(DATA RECORDS Opens)
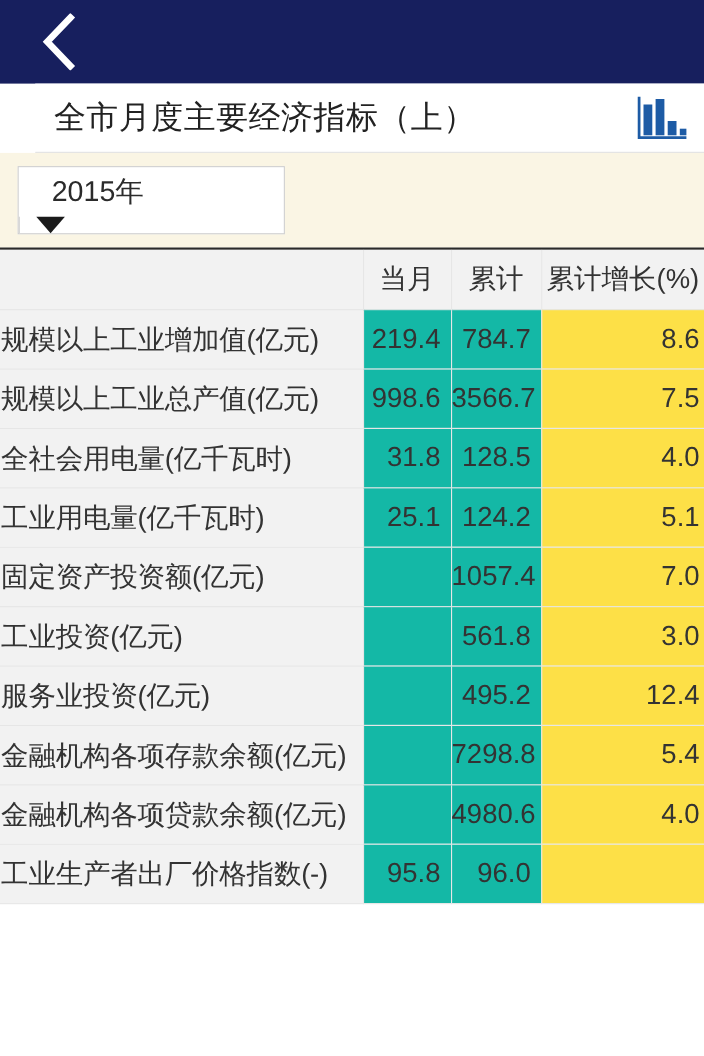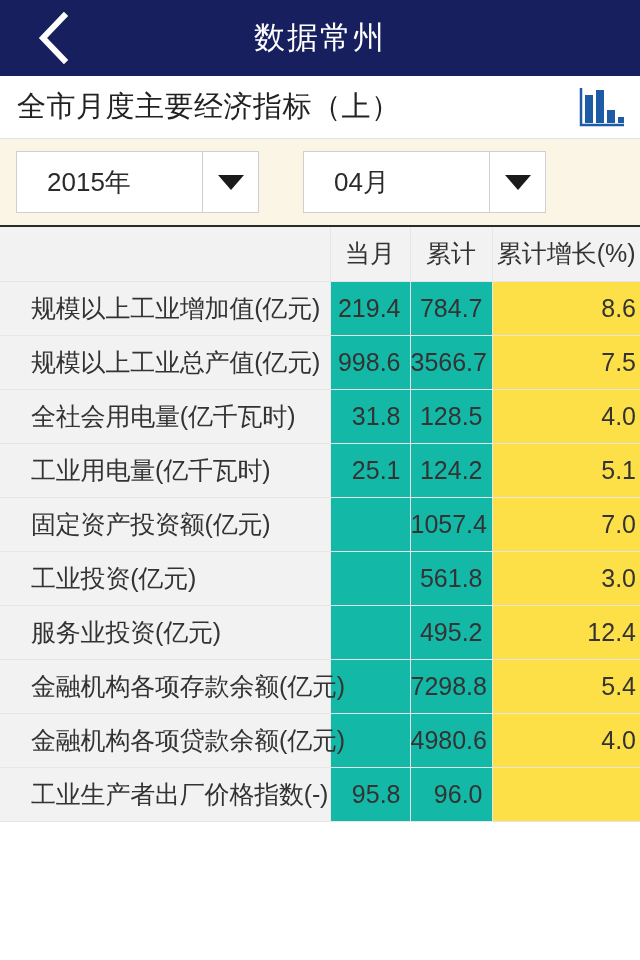--- a/index.html
+++ b/index.html
@@ -167,7 +167,6 @@
       </svg>
     </span>
   </div>
-  <div class="nav-title">数据常州</div>
 </div>
 
 <div class="title-row">

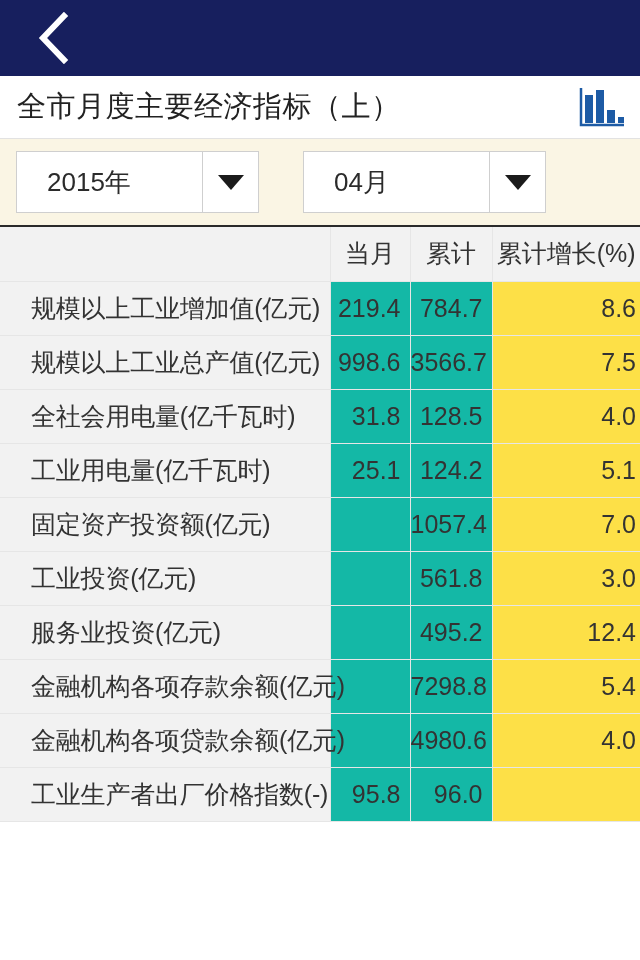--- a/index.html
+++ b/index.html
@@ -44,6 +44,7 @@
     display:flex;
     align-items:center;
     border-bottom:1px solid #e2e2e2;
+    margin-left:32px;
   }
   .page-title{
     margin-left:17px;

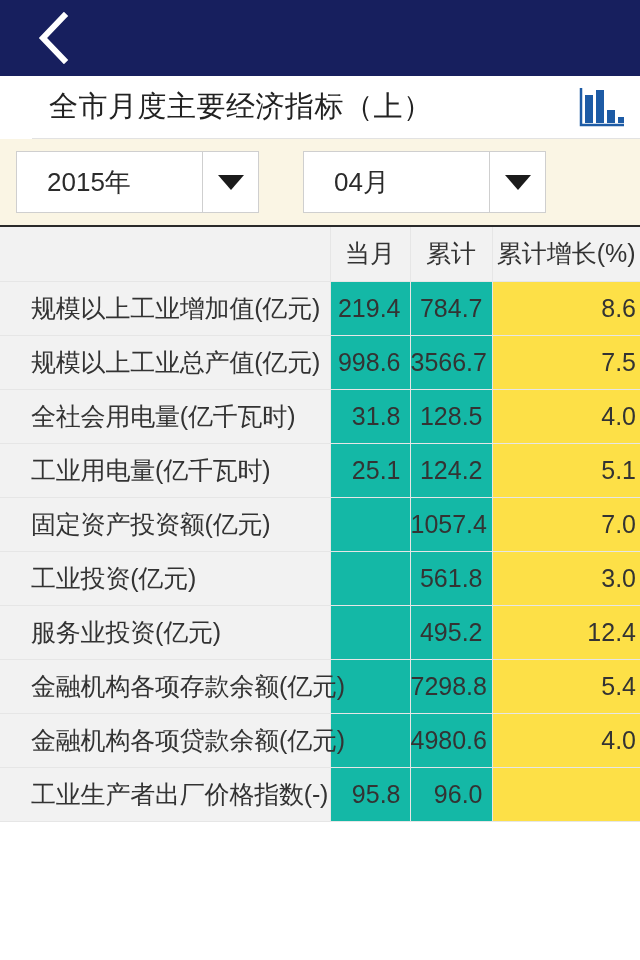--- a/index.html
+++ b/index.html
@@ -78,6 +78,7 @@
     background:#ffffff;
     border:1px solid #cfcfcf;
     cursor:pointer;
+    flex-direction:column;
   }
   .dropdown .dd-value{
     flex:1;

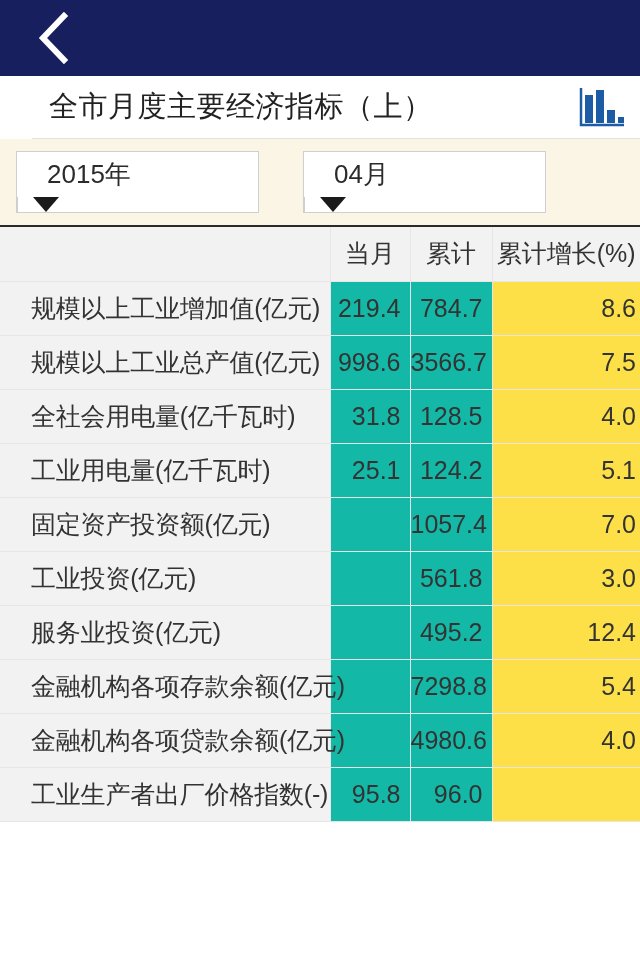--- a/index.html
+++ b/index.html
@@ -187,12 +187,6 @@
 <div class="toolbar">
   <div class="dropdown">
     <div class="dd-value">2015年</div>
-    <div class="dd-arrow">
-        <i class="caret"></i>
-      </div>
-  </div>
-  <div class="dropdown">
-    <div class="dd-value">04月</div>
     <div class="dd-arrow">
         <i class="caret"></i>
       </div>

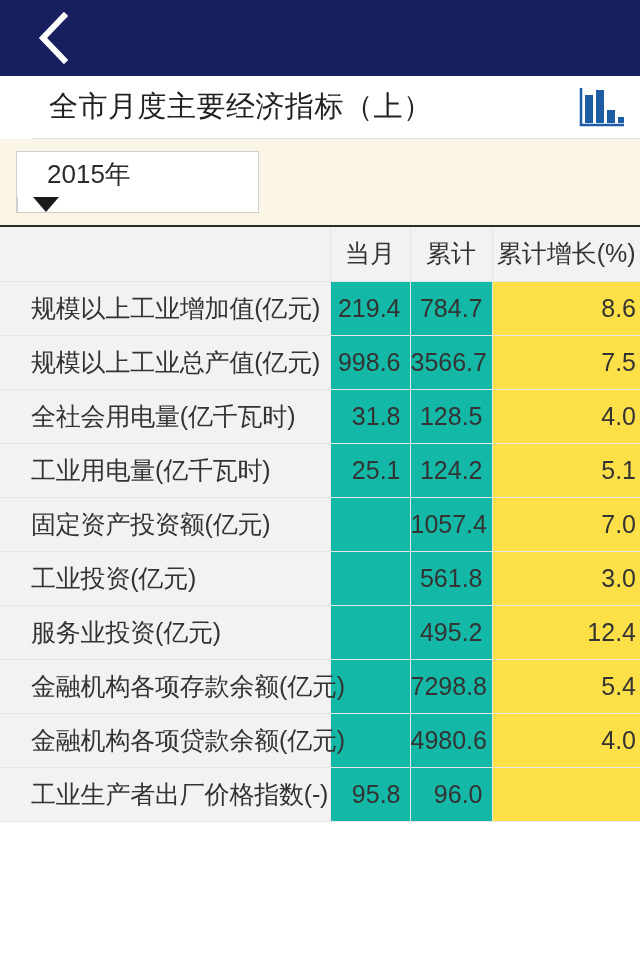--- a/index.html
+++ b/index.html
@@ -141,7 +141,7 @@
 
   td.lbl{
     background:#f2f2f2;
-    padding-left:31px;
+    padding-left:1px;
     text-align:left;
     white-space:nowrap;
     letter-spacing:-.2px;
(DATA RECORDS Closes)
- _EXERCISE DIRECTIONS_
The lines holding the word "solid" are the answer. Pull them out of the records and copy them.

- _TASK ANSWER_
     border-bottom:1px solid #e2e2e2;
     border:1px solid #cfcfcf;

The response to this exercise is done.